I'd like to be able to write that the new year is starting off well and alive but to be honest I feel a bit sluggish. I have a lot to look forward to and I have a few projects I should be relishing but I am only able to do this in my mind. I have the ideas and the materials to create what I plan but I don't seem to have the energy or motivation to actually get in the studio and produce. I hate when this happens. Artists talk about having "blocks" mostly you hear the term "writers' block" but it applies to all artists I believe, whether in music, art, or writing. I don't have a lack of ideas, in fact I often have too many. But I do find at times I can't seem to urge myself on. I feel the need for the muse to kick in or some kind of encouragement from an outside source, but I know deep down it is really up to me to create the will. Do you ever feel like this?

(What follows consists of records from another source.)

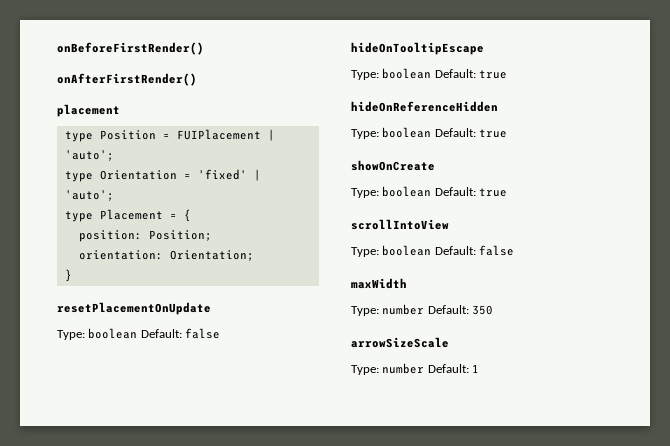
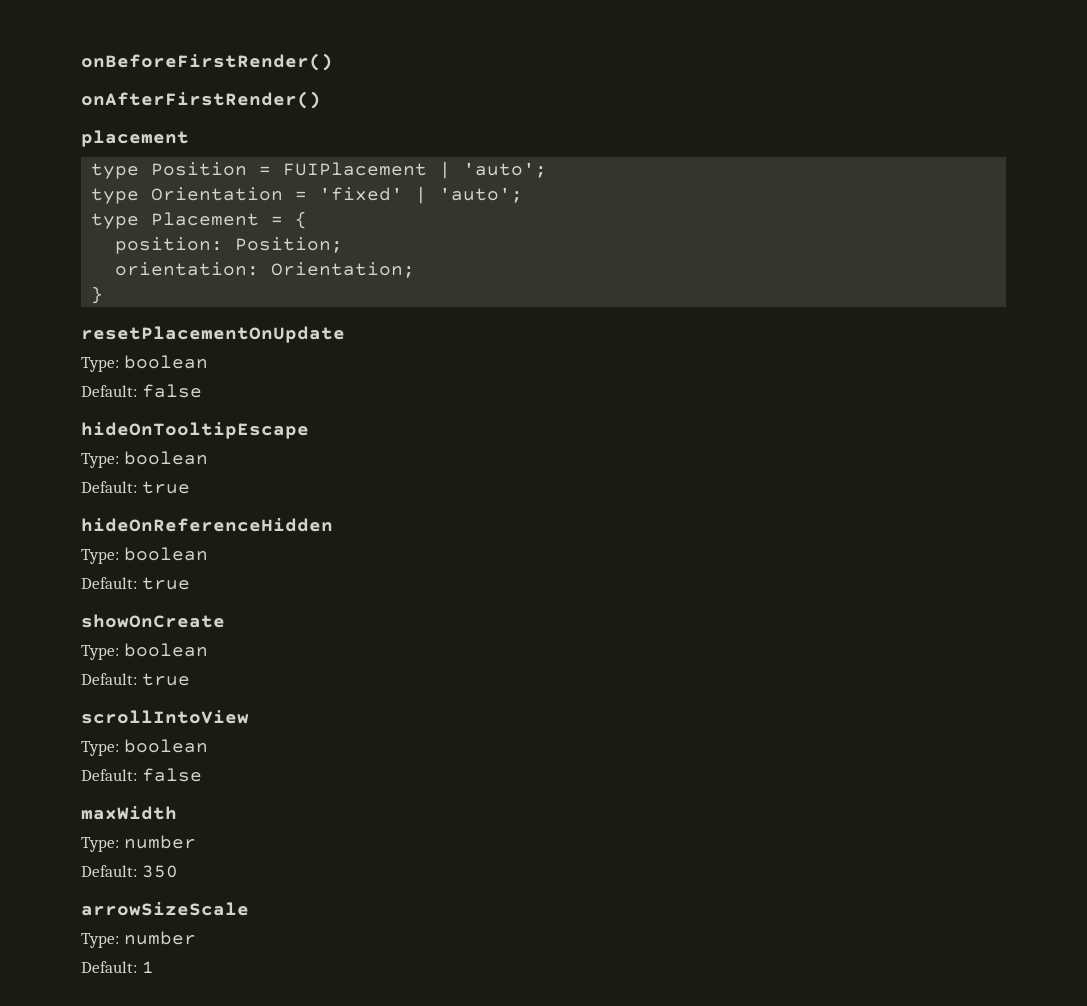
(138, 333) none -> (208, 362) //
(432, 73) none -> (208, 458) //
(432, 132) none -> (208, 554) //
(432, 191) none -> (208, 650) //
(432, 250) none -> (208, 746) //
(425, 309) none -> (196, 842) //
(425, 368) none -> (196, 938) //

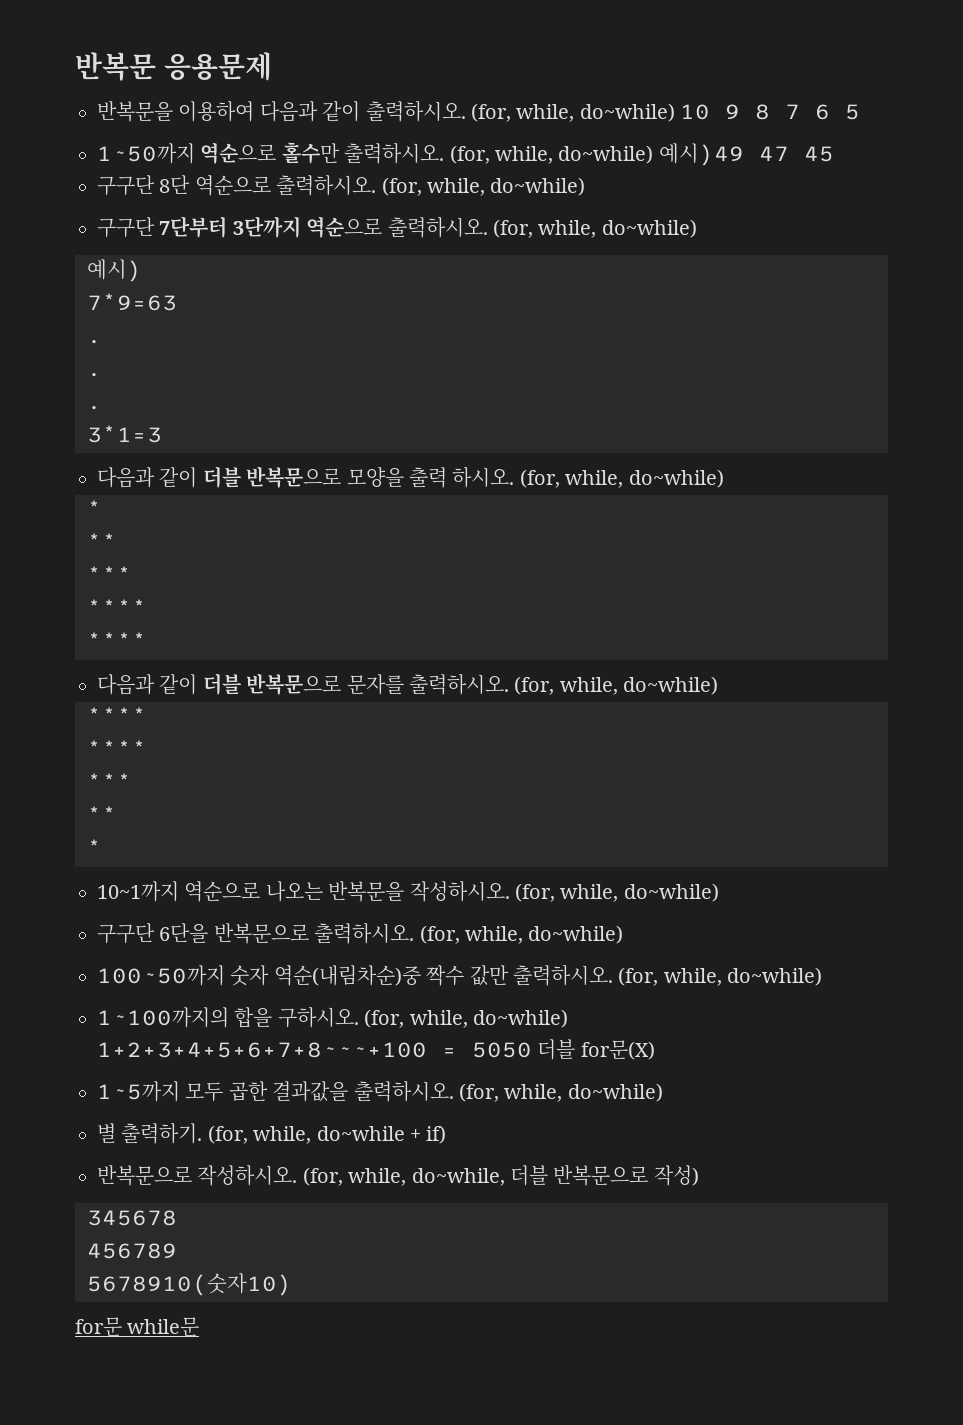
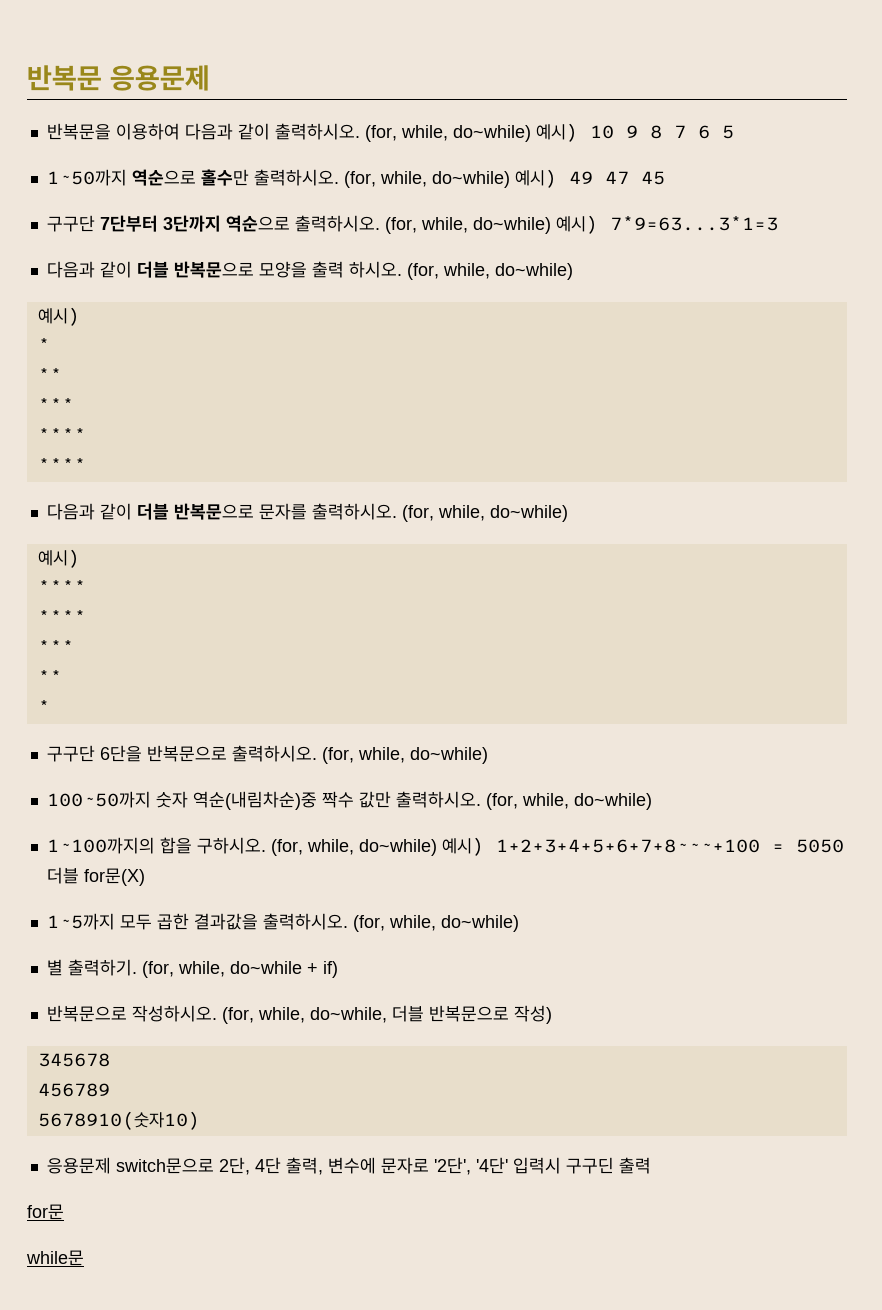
(675, 112) none -> [535,123,578,142] 예시)
[658,143,744,166] 예시)49 -> [514,169,593,188] 예시) 49
[97,175,586,196] // 구구단 8단 역순으로 출력하시오. (for, while, do~while) -> (665, 178) none
[87,259,142,282] [87,293,177,311] [87,339,102,344] [87,372,102,377] [87,405,102,410] [87,425,162,443] // 예시) // 7*9=63 // . // . // . // 3*1=3 -> [555,215,778,234] 예시) 7*9=63...3*1=3
(724, 478) none -> [37,307,80,326] // 예시)
(719, 685) none -> [37,549,80,568] // 예시)
[97,881,719,902] // 10~1까지 역순으로 나오는 반복문을 작성하시오. (for, while, do~while) -> (50, 707) none
(568, 1018) none -> [441,837,484,856] 예시)
(292, 1284) none -> [46,1157,651,1175] // 응용문제 switch문으로 2단, 4단 출력, 변수에 문자로 '2단', '4단' 입력시 구구딘 출력
(122, 1326) none -> (64, 1212) //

What do you do to get over the "blahs"? Is your creativity affected if you force yourself to do a project rather than joyously attack one?
I know the gathering storm outside affects me. When the storms hit in California it can be days of constant wind and gray skies and rain. We're suppose to get lots of rain. One would think that this weather would drive me into my cozy studio to immerse myself but instead I've just been reading book after book.
I'm on my way to the dentist now to have an implant repaired. I guess that might be giving me the blahs huh?
Next post I hope to have photos of my new projects that I finally complete.
Happy New Year to all and would love to hear about your remedies for times of melancholia.